The Yeo-Johnson power transformation is a Box-Cox style transform that can stabilise variance and make skewed numerical features look more Gaussian even when the data contain zeros or negative values.
Definition #
For an observation (y) and power parameter (\lambda), the Yeo-Johnson transform (T_\lambda(y)) is defined piecewise:
$$ T_\lambda(y)= \begin{cases} \dfrac{(y + 1)^\lambda - 1}{\lambda}, & y \ge 0,\ \lambda \ne 0,\\ \log(y + 1), & y \ge 0,\ \lambda = 0,\\ -\dfrac{(1 - y)^{2 - \lambda} - 1}{2 - \lambda}, & y < 0,\ \lambda \ne 2,\\ -\log(1 - y), & y < 0,\ \lambda = 2. \end{cases} $$
- When (\lambda = 1) the transform leaves the data unchanged.
- Positive observations are treated like a Box-Cox transform on (y + 1).
- Negative observations are reflected around zero, allowing the method to cope with sign changes.
- The inverse transform is defined by solving the same cases for (y); SciPy provides it via
scipy.stats.yeojohnson_inverse.
The parameter (\lambda) is usually estimated by maximising the log-likelihood of the transformed data under a normal model. SciPy exposes the maximum-likelihood estimate through yeojohnson_normmax.

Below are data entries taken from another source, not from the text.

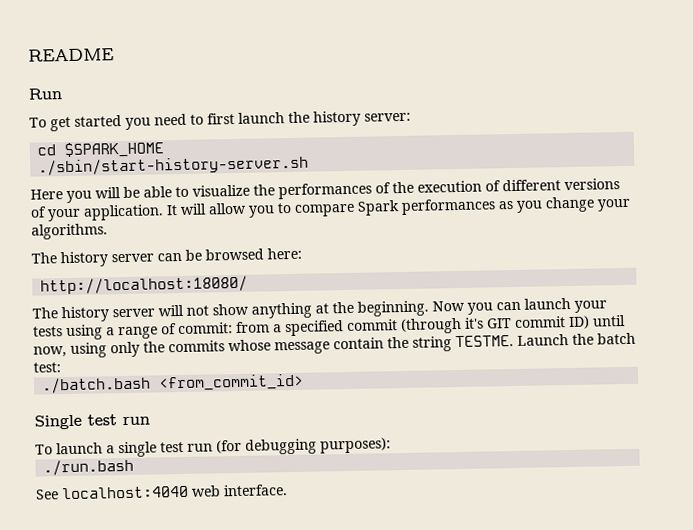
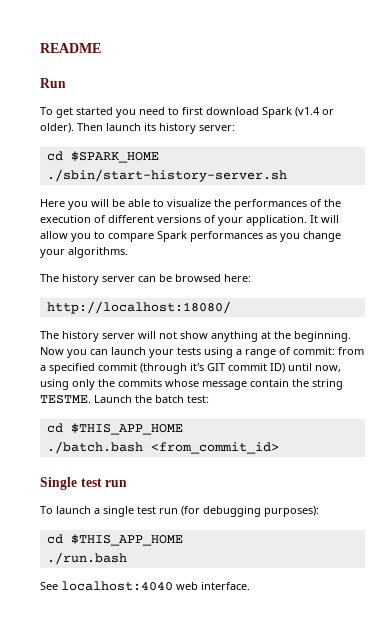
- To get started you need to first launch the history server:
+ To get started you need to first download Spark (v1.4 or older). Then launch its history server:
  Launch the batch test:
+ cd $THIS_APP_HOME
  To launch a single test run (for debugging purposes):
+ cd $THIS_APP_HOME

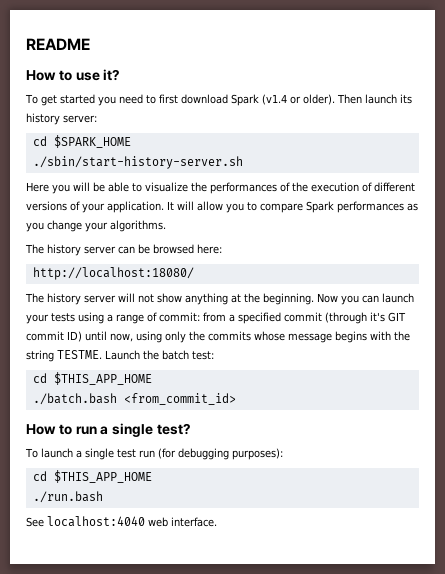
- Run
+ How to use it?
- Now you can launch your tests using a range of commit: from a specified commit (through it's GIT commit ID) until now, using only the commits whose message contain the string TESTME.
+ Now you can launch your tests using a range of commit: from a specified commit (through it's GIT commit ID) until now, using only the commits whose message begins with the string TESTME.
- Single test run
+ How to run a single test?

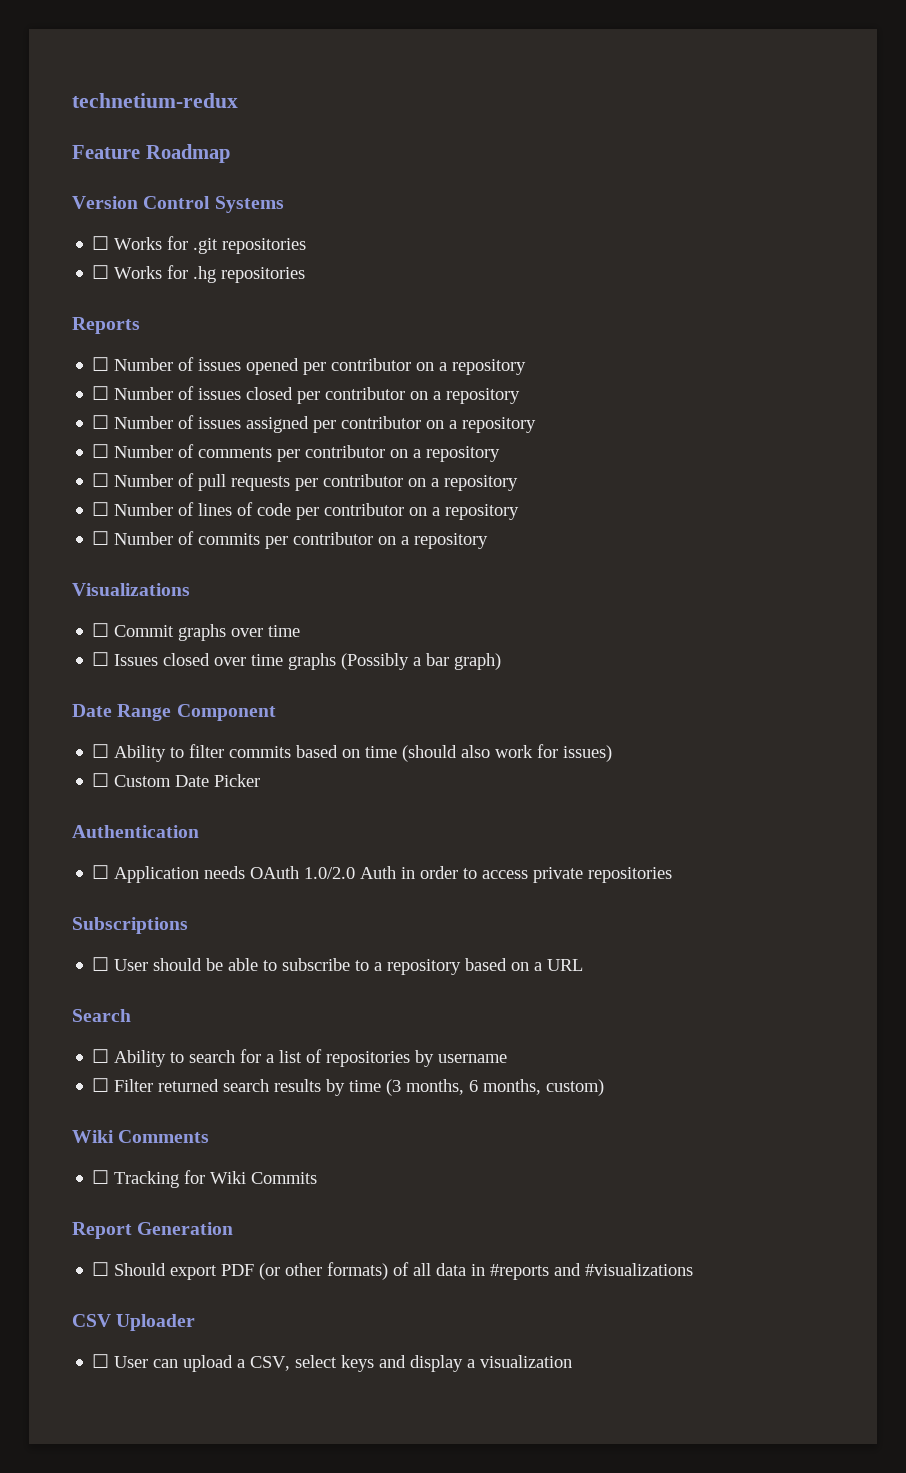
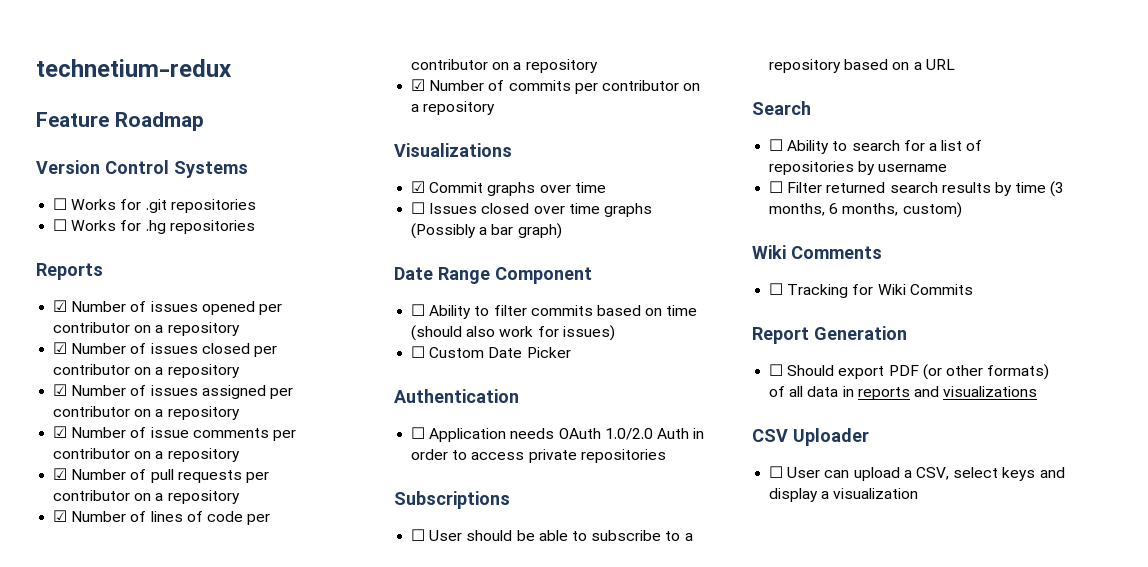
- ☐ Number of issues opened per contributor on a repository
+ ☑ Number of issues opened per contributor on a repository
- ☐ Number of issues closed per contributor on a repository
+ ☑ Number of issues closed per contributor on a repository
- ☐ Number of issues assigned per contributor on a repository
+ ☑ Number of issues assigned per contributor on a repository
- ☐ Number of comments per contributor on a repository
+ ☑ Number of issue comments per contributor on a repository
- ☐ Number of pull requests per contributor on a repository
+ ☑ Number of pull requests per contributor on a repository
- ☐ Number of lines of code per contributor on a repository
+ ☑ Number of lines of code per contributor on a repository
- ☐ Number of commits per contributor on a repository
+ ☑ Number of commits per contributor on a repository
- ☐ Commit graphs over time
+ ☑ Commit graphs over time
- ☐ Should export PDF (or other formats) of all data in #reports and #visualizations
+ ☐ Should export PDF (or other formats) of all data in reports and visualizations

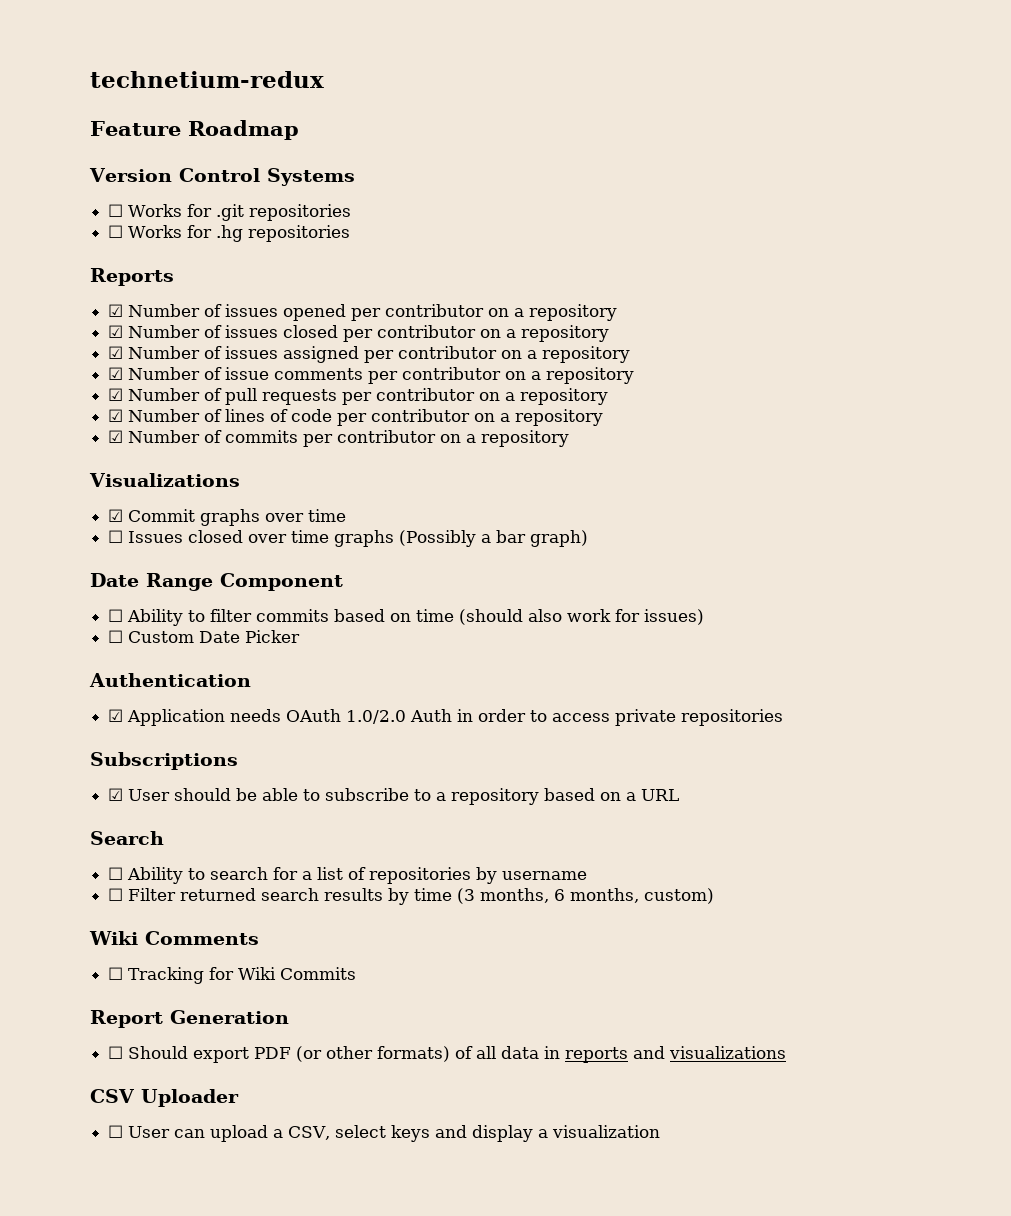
- ☐ Application needs OAuth 1.0/2.0 Auth in order to access private repositories
+ ☑ Application needs OAuth 1.0/2.0 Auth in order to access private repositories
- ☐ User should be able to subscribe to a repository based on a URL
+ ☑ User should be able to subscribe to a repository based on a URL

I. Yeo and R.A. Johnson, “A New Family of Power Transformations to Improve Normality or Symmetry”, Biometrika 87(4), 2000.
Worked example #
from scipy import stats
import matplotlib.pyplot as plt
x = stats.loggamma.rvs(1, size=1_000) - 0.5
plt.hist(x, bins=30)
plt.axvline(x=0, color="r")
plt.title("Original distribution with negatives")
plt.show()

from scipy.stats import yeojohnson, yeojohnson_normmax
lmbda = yeojohnson_normmax(x) # maximum-likelihood estimate of λ
print(f"Estimated λ: {lmbda:.3f}")
x_trans = yeojohnson(x, lmbda=lmbda)
plt.hist(x_trans, bins=30)
plt.title("After Yeo-Johnson")
plt.show()

The histogram after transformation is much closer to symmetric. Because we explicitly pass lmbda, we can reuse the same parameter for validation or test data:
X_train_trans = yeojohnson(X_train, lmbda=lmbda)
X_valid_trans = yeojohnson(X_valid, lmbda=lmbda) # reuse training λ
Practical tips #
- Standardise features after the power transform if your model expects zero mean and unit variance.
- Apply the transformation parameters learned on the training split to every other split to avoid data leakage.
- When heavy tails remain, compare Yeo-Johnson with robust scalers such as
RobustScaler; combining them often works well.
This transformation is a drop-in replacement for Box-Cox in preprocessing pipelines that cannot assume strictly positive data.